This is showing up *hundreds of thousands of times* in the syslogs, and is causing out automounter daemon to take a 50-60% of the CPU across hundreds of workstations, if not thousands and filling disks with syslog entries. Our exports are:
/ -root=server2:server3 /home -root=server2:server3 /builddir -root=server2:server3 /vol/vol1 -root=server2:server3
Note that /vol/vol1 does exist.
It might be that some automounters can't cope with that - the problem may be that "/vol/ is not a valid syntax for filers", and the automounters in question try to mount "/vol", fail, and complain - but it's also possible to have e.g. a UNIX box with "/foo/bar" and "/bletch" exported but with "/foo" not exported, which might look the same to an automounter, although the error it'd get back from the server when it tries to mount "/foo" might be different from the one it gets from trying to mount "/vol" on a filer.

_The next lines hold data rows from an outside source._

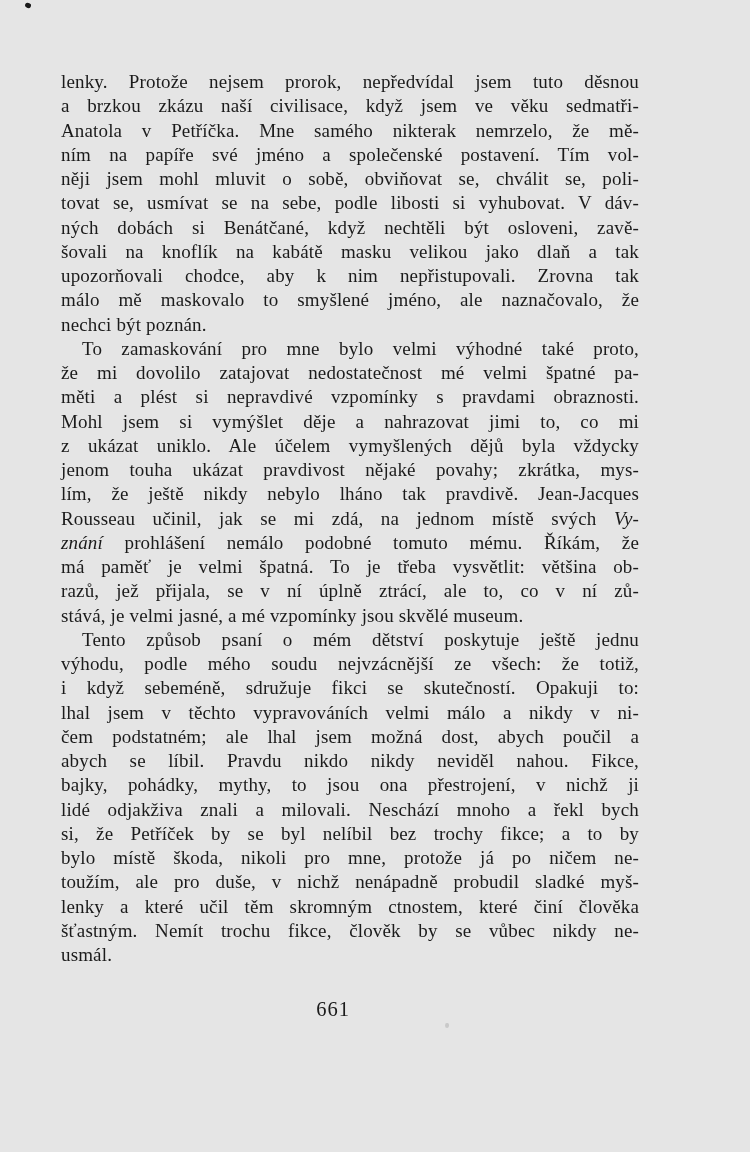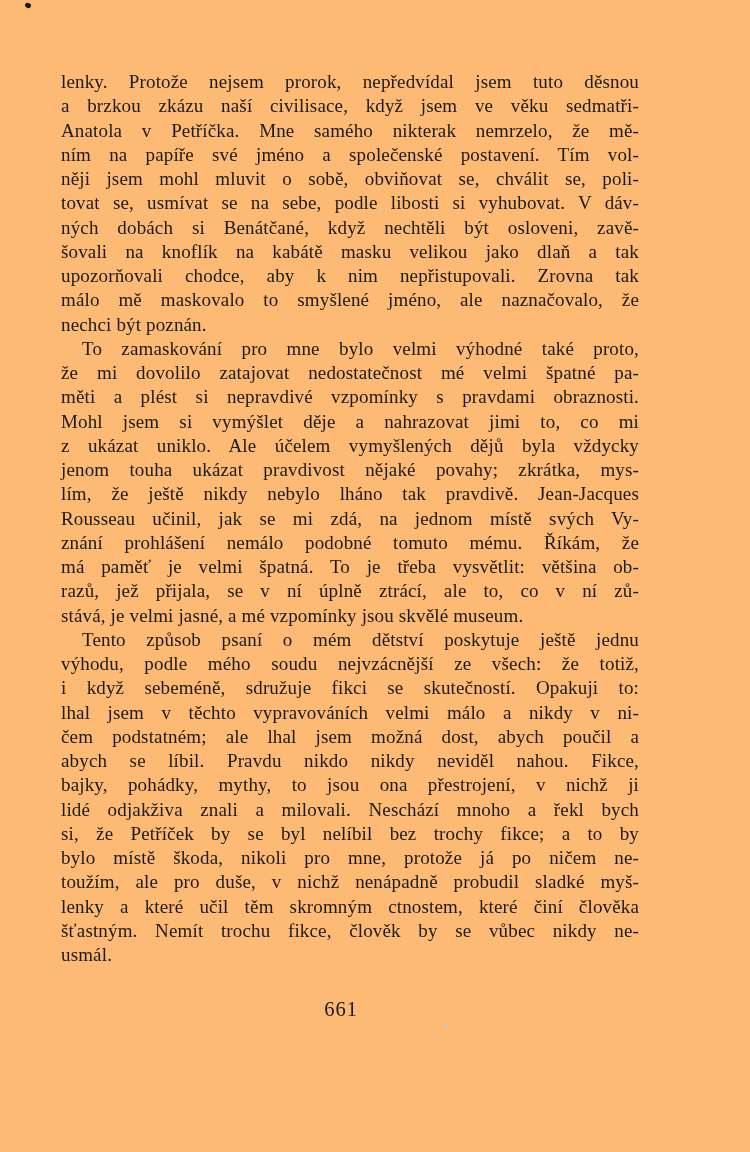--- a/index.html
+++ b/index.html
@@ -14,7 +14,7 @@
     position: relative;
     width: 750px;
     height: 1152px;
-    background: #fdba74;
+    background: #e5e5e5;
     font-family: "Liberation Serif", "DejaVu Serif", serif;
     color: #1b1b1b;
   }

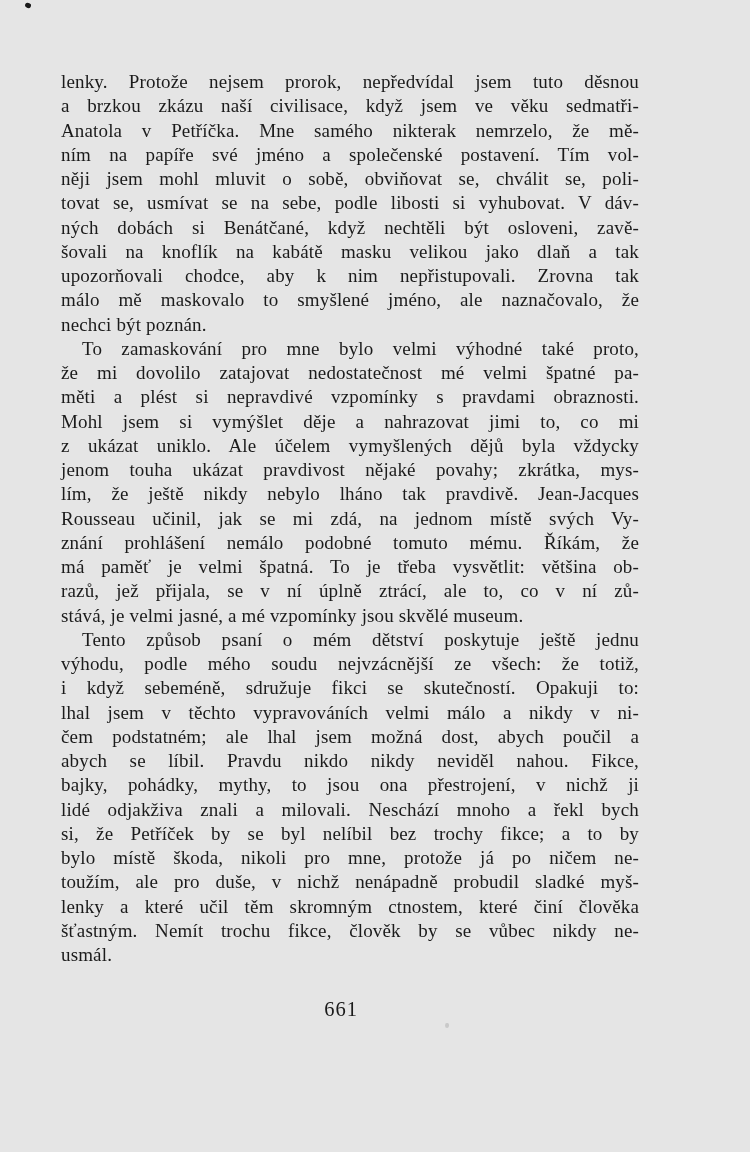--- a/index.html
+++ b/index.html
@@ -61,6 +61,7 @@
     padding-left: 21px;
   }
   .italic {
+    font-style: italic;
   }
   .page-number {
     position: absolute;

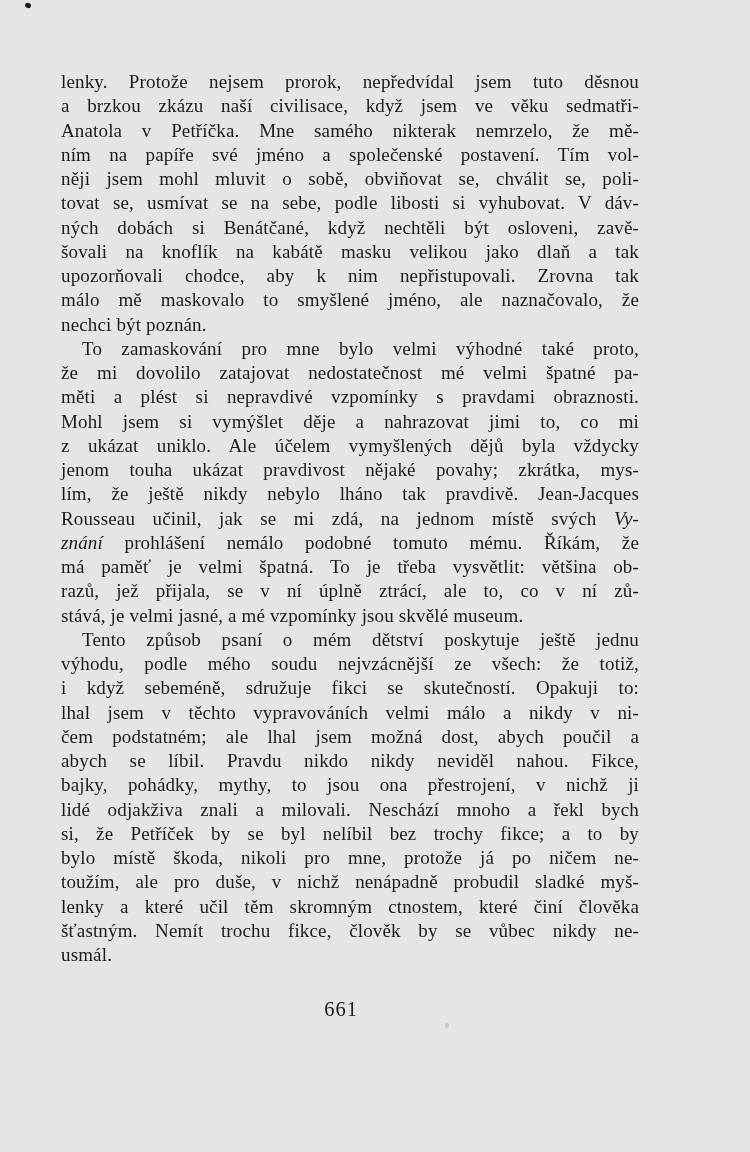--- a/index.html
+++ b/index.html
@@ -65,7 +65,7 @@
   }
   .page-number {
     position: absolute;
-    left: 8px;
+    left: 0;
     top: 998px;
     width: 666px;
     text-align: center;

It'd be interesting to tweak the "amd" source to see why it fails to mount "/remote/ronco/vol/vol1", and to see what operations it's trying to do and which one fails.
But that'd ultimately be an automounter problem, not a pure filer problem with "/vol/<volume name>/XXX" vs. "/XXX". I think Jim Davis had a one-volume machine, in which case his export list wouldn't have a mix of those two types of pathnames, so I wouldn't expect an automounter to trip over that.
So, I read on the NOW site what I have pasted below. The second to the last paragraph is what seems to stand out to me - "If you use paths of the / form for export points in the root volume, the automounter might not be able to mount directories in other volumes,
...which shouldn't apply if you don't *have* other volumes...
or it might create new directories in your root volume to serve as mount points."
...which presumably means that if it mounts "foobar:/" on "/net/foobar", and mounts "foobar:/home" on "/net/foobar/home" (not necessarily a pointless exercise, if the options checked at NFS-operation time, such as "ro" and "rw=" and "anon=", are different for "/home" than for "/), it'd try making a "/net/foobar/vol" directory, and a "/net/foobar/vol/vol1" directory under it, to mount "foobar:/vol/vol1".
If so, that also shouldn't apply if you don't have other volumes.